(Before-and-after page screenshots)
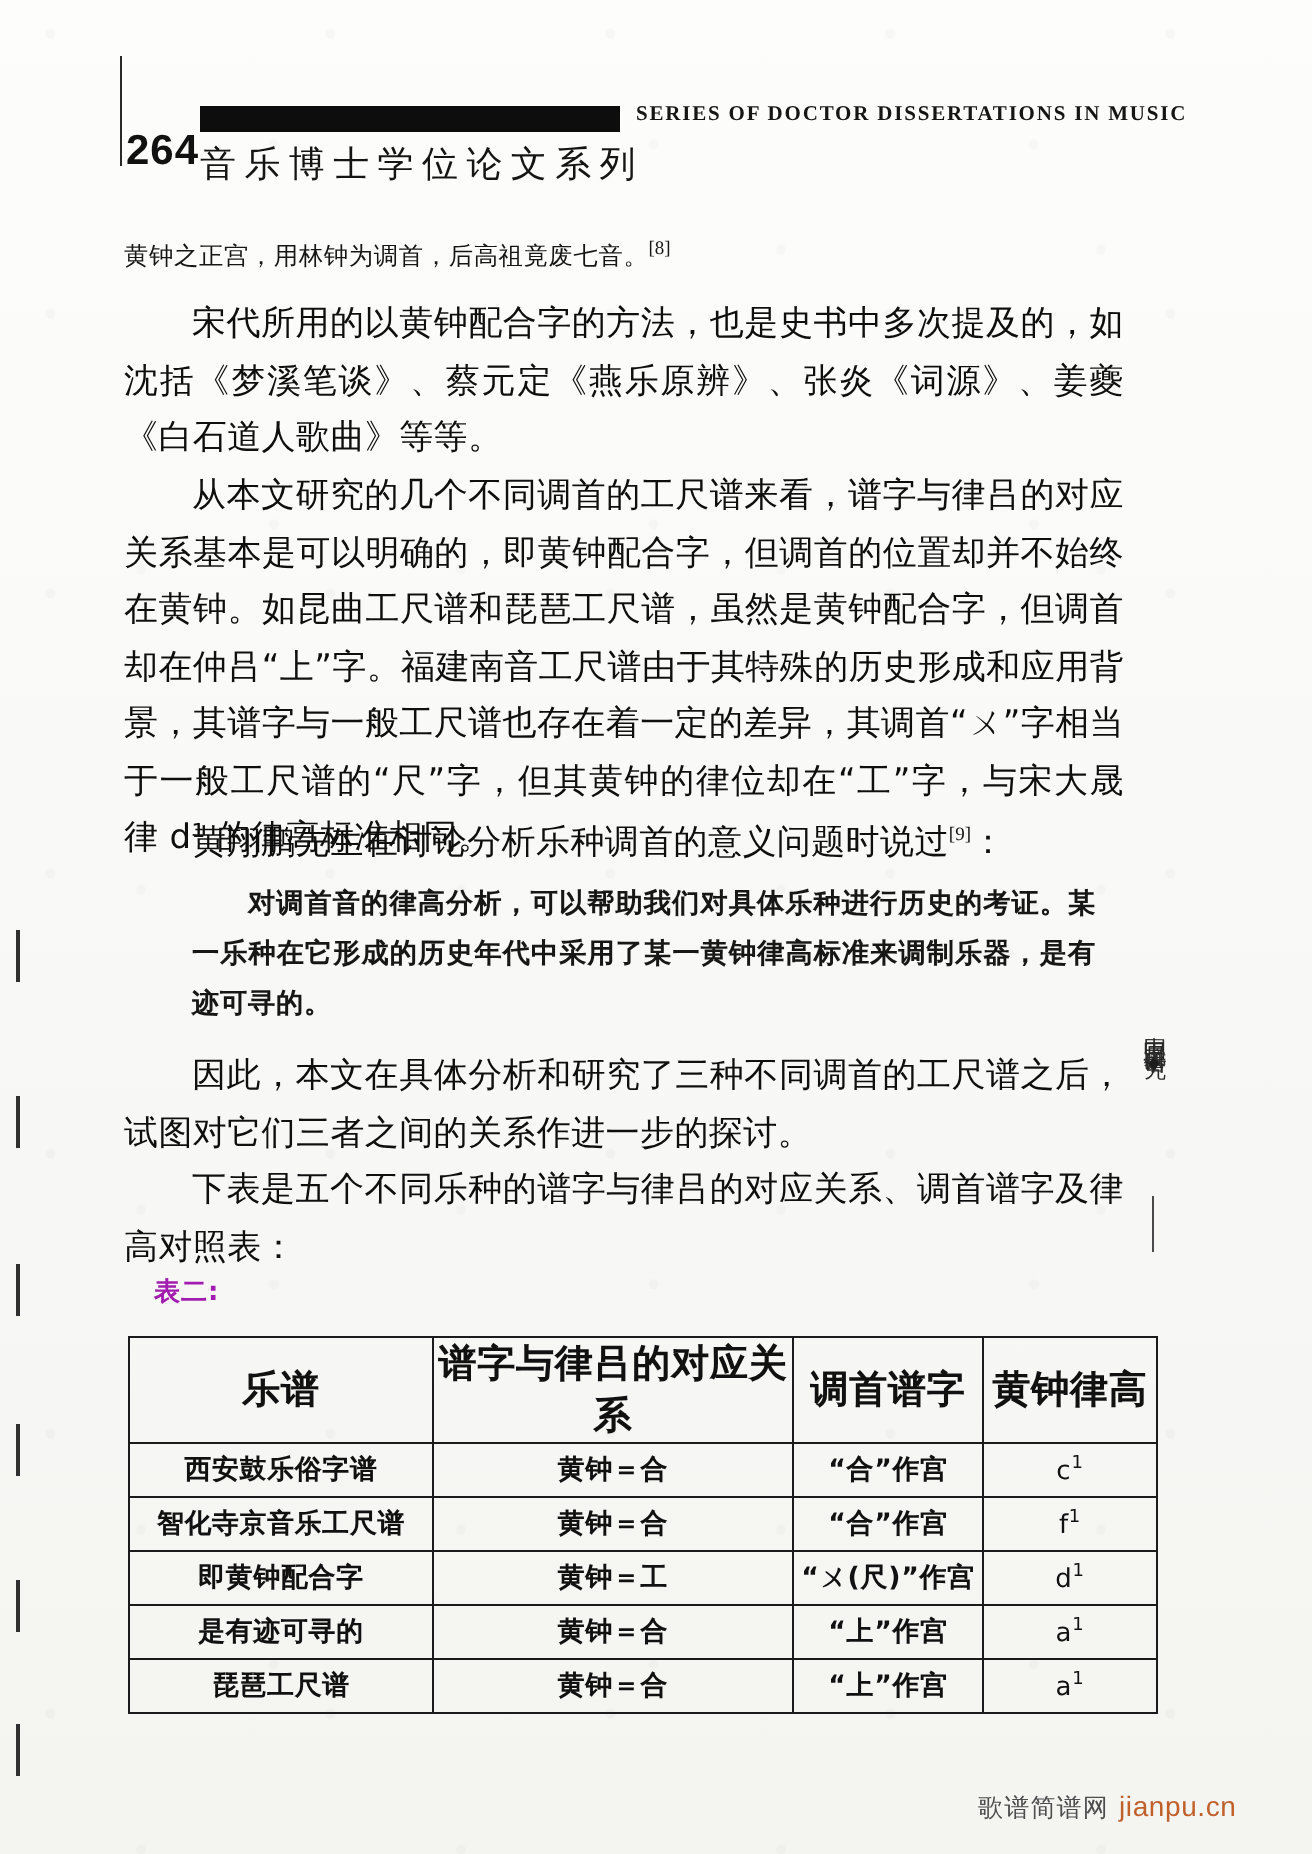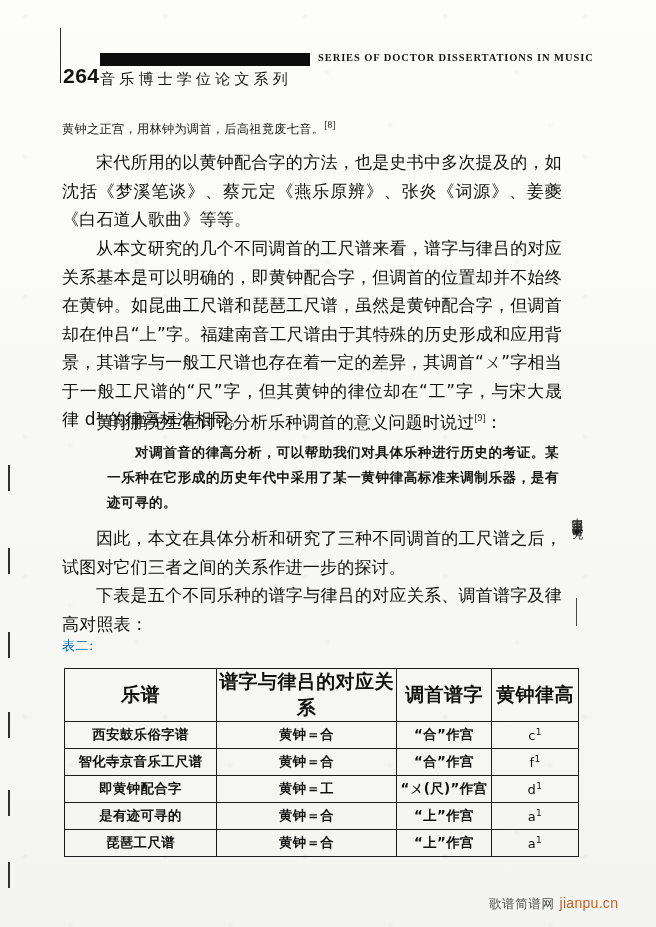"音乐博士学位论文系列" #header-zh { font-size: 15px -> 18px }
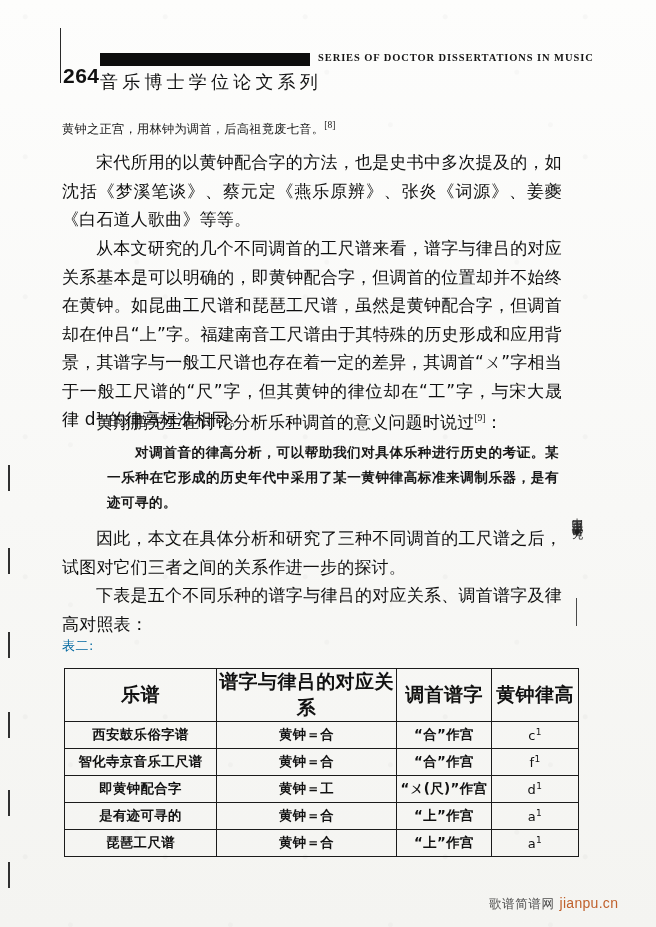"对调首音的律高分析，可以帮助我们对具体乐种进行历史的考证。某一乐种在它形成的历史" div.blockquote { left: 107px -> 96px }
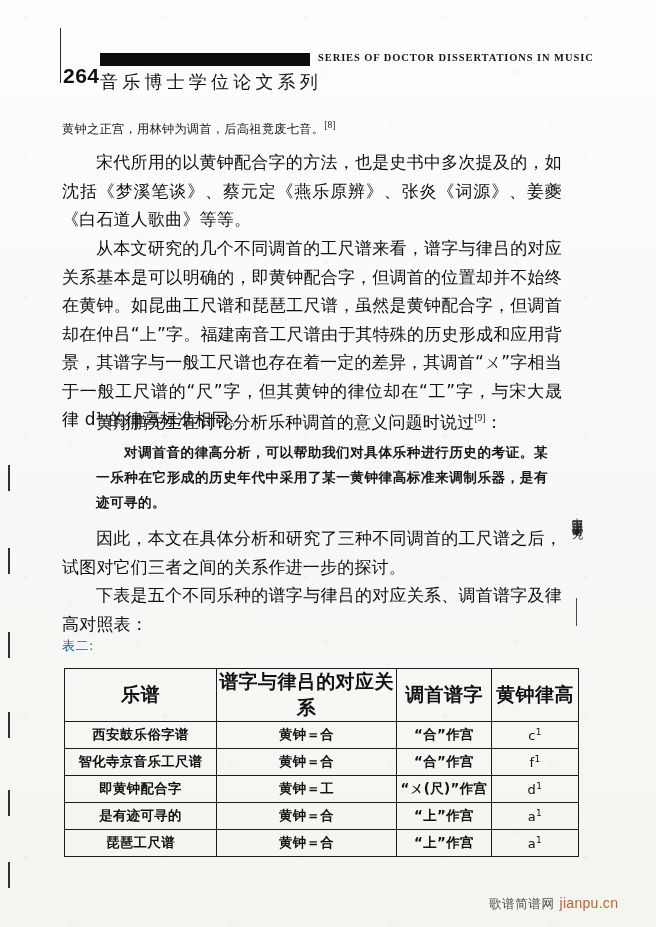"表二:" #table-caption { color: #0369a1 -> #a21caf; font-weight: 400 -> 700; left: 62px -> 77px }
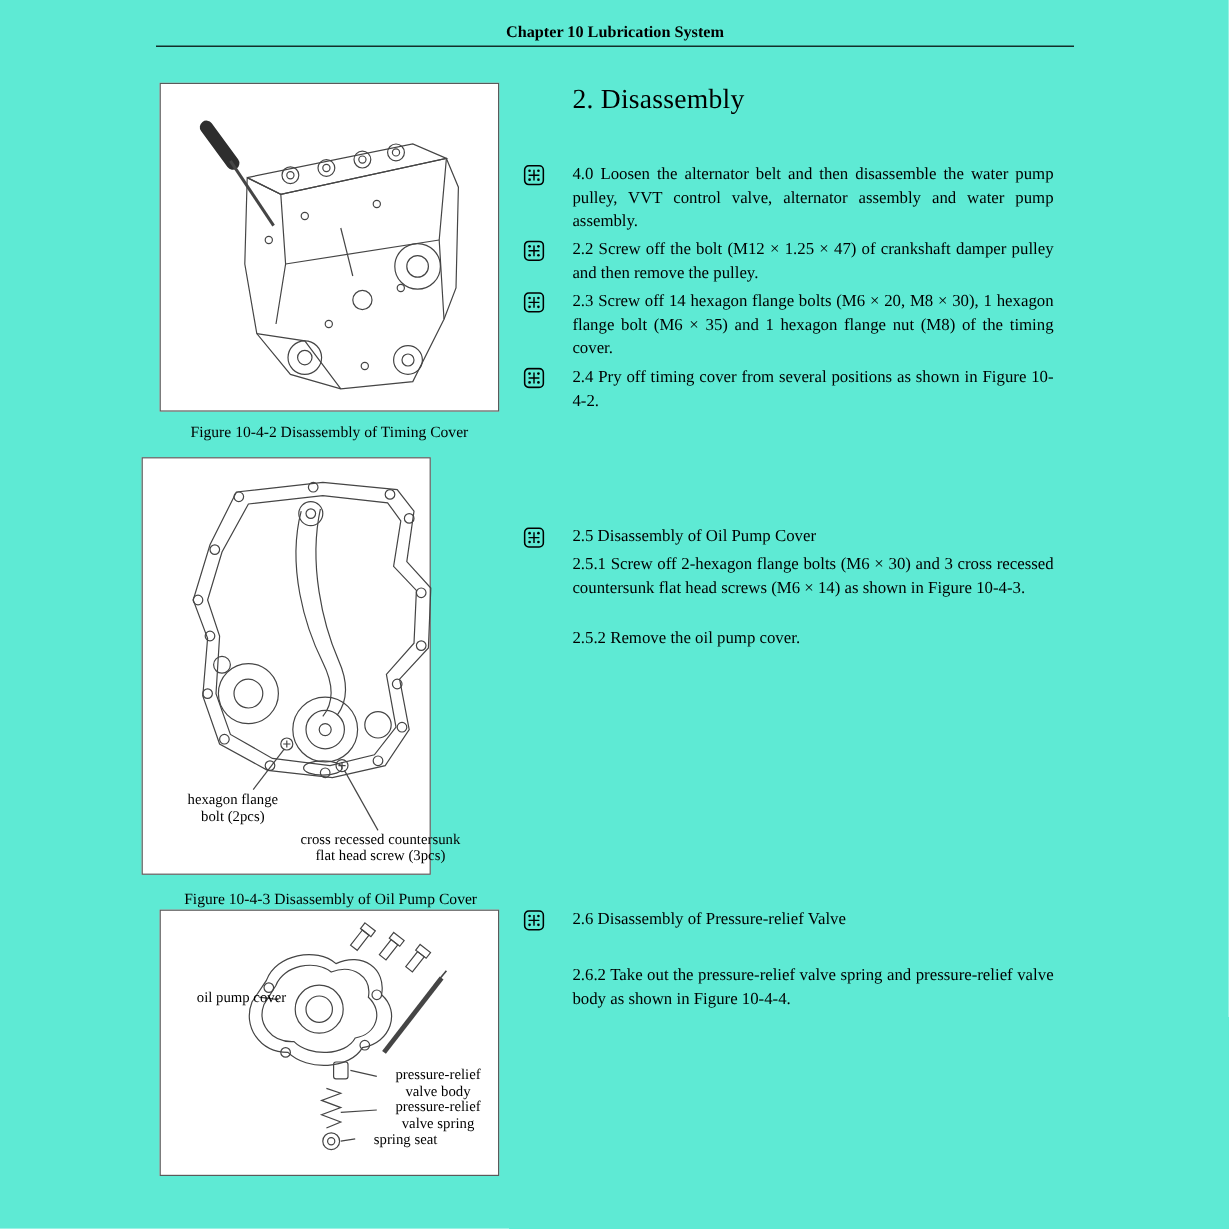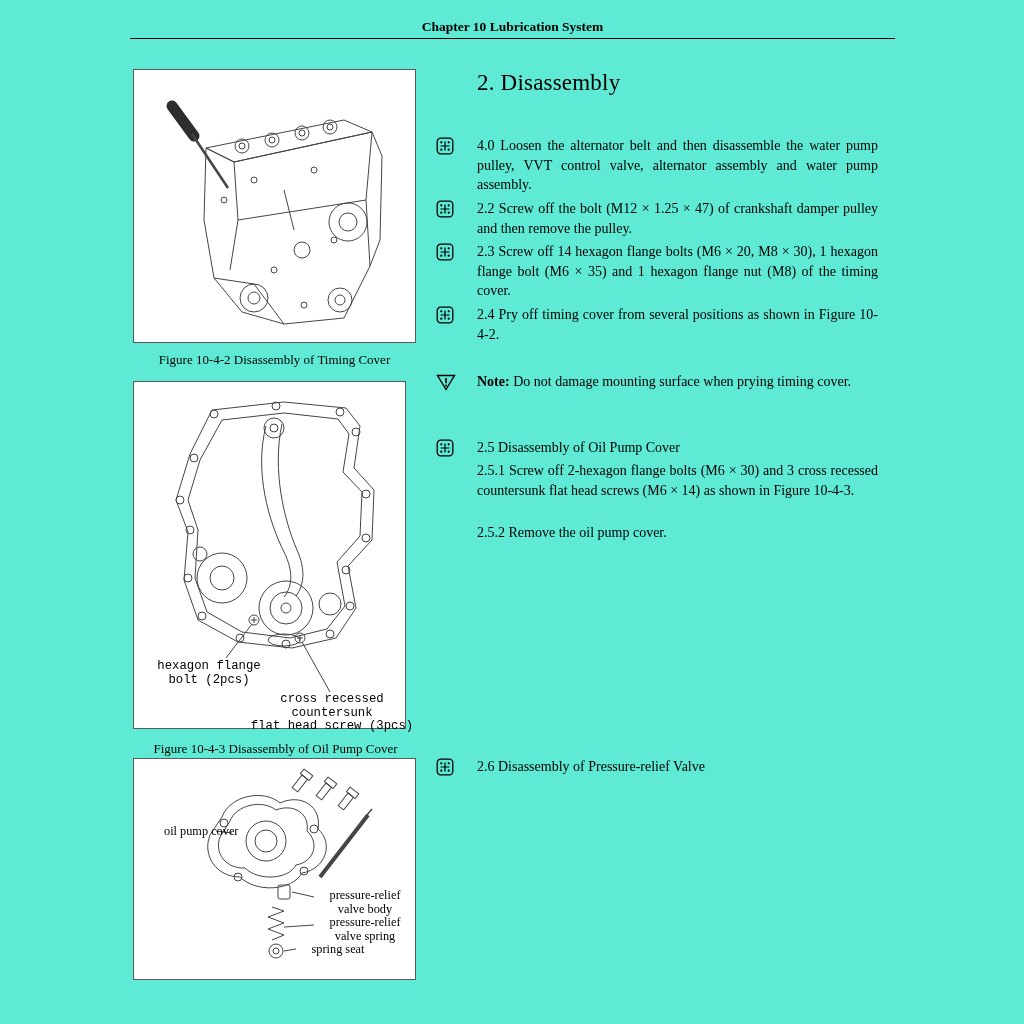"Note: Do not damage mounting" div.row { html: <div> <span> <svg> <path></path> <line></line> <circle></circle> </svg> </span> <div><b>Note:</b> <span>Do not damage mounting surface when prying timing cover.</span></div> </div> -> none }
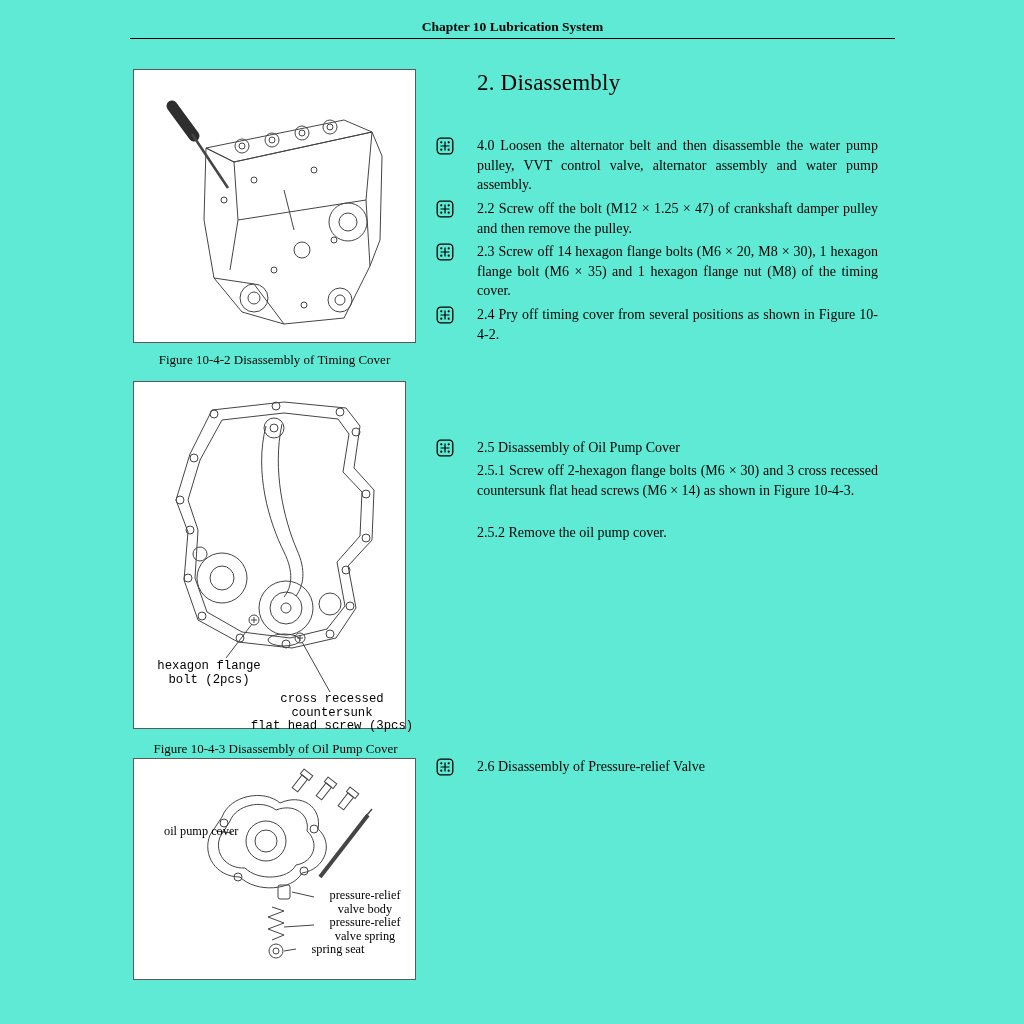"hexagon flange" div.fig { font-family: Liberation Mono, monospace -> none; left: 133px -> 118px; width: 273px -> 241px }
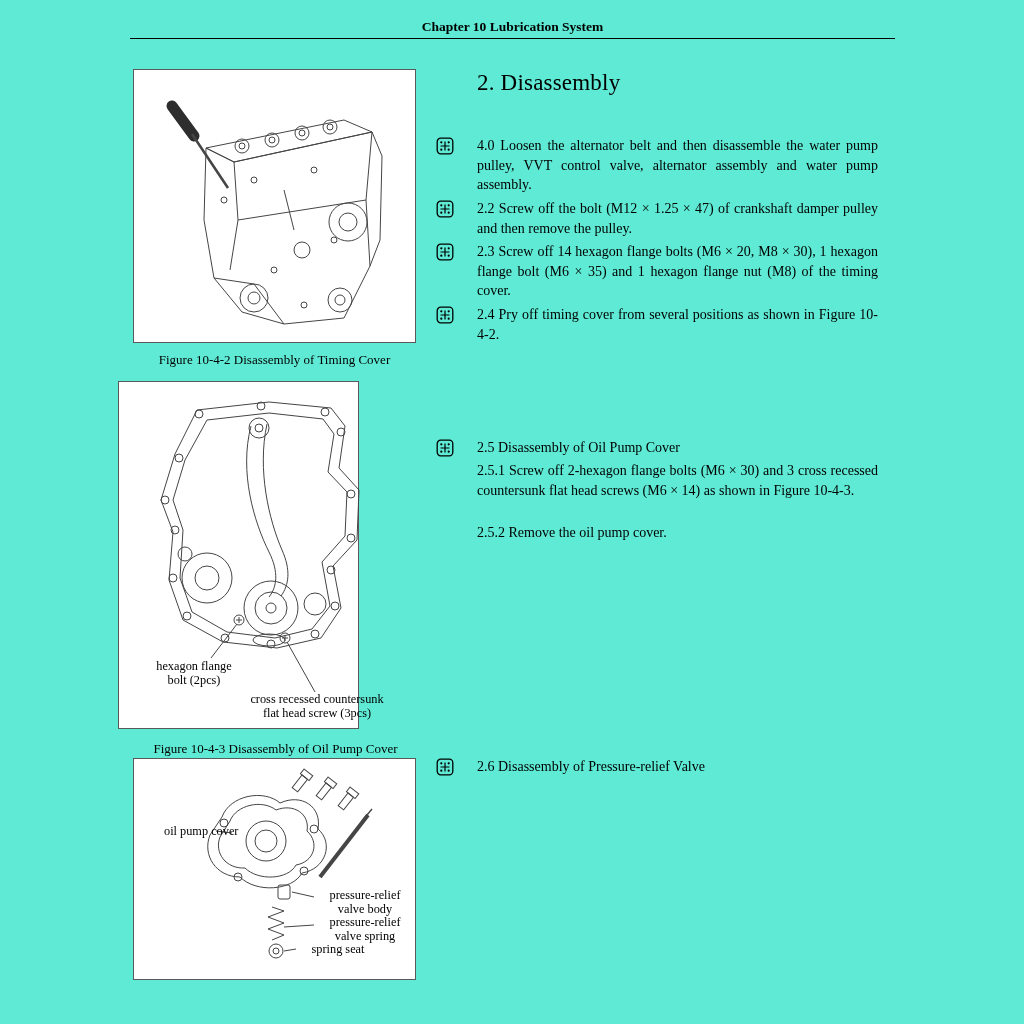"2.6.2 Take out the pressure-relief" div.row { html: none -> <div> <div>2.6.2 Take out the pressure-relief valve spring and pressure-relief valve body as shown in Figure 10-4-4.</div> </div> }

EXERCISE REQUIREMENTS –
Whatever lies between the first line of the data and the line holding "Liberation Mono, monospace", inclusive, should be repeated exactly, apart from the pictures.

OUTPUT FOR THIS TASK –
"音乐博士学位论文系列" #header-zh { font-size: 15px -> 18px }
"对调首音的律高分析，可以帮助我们对具体乐种进行历史的考证。某一乐种在它形成的历史" div.blockquote { left: 107px -> 96px }
"表二:" #table-caption { color: #0369a1 -> #a21caf; font-weight: 400 -> 700; left: 62px -> 77px }
"Note: Do not damage mounting" div.row { html: <div> <span> <svg> <path></path> <line></line> <circle></circle> </svg> </span> <div><b>Note:</b> <span>Do not damage mounting surface when prying timing cover.</span></div> </div> -> none }
"hexagon flange" div.fig { font-family: Liberation Mono, monospace -> none; left: 133px -> 118px; width: 273px -> 241px }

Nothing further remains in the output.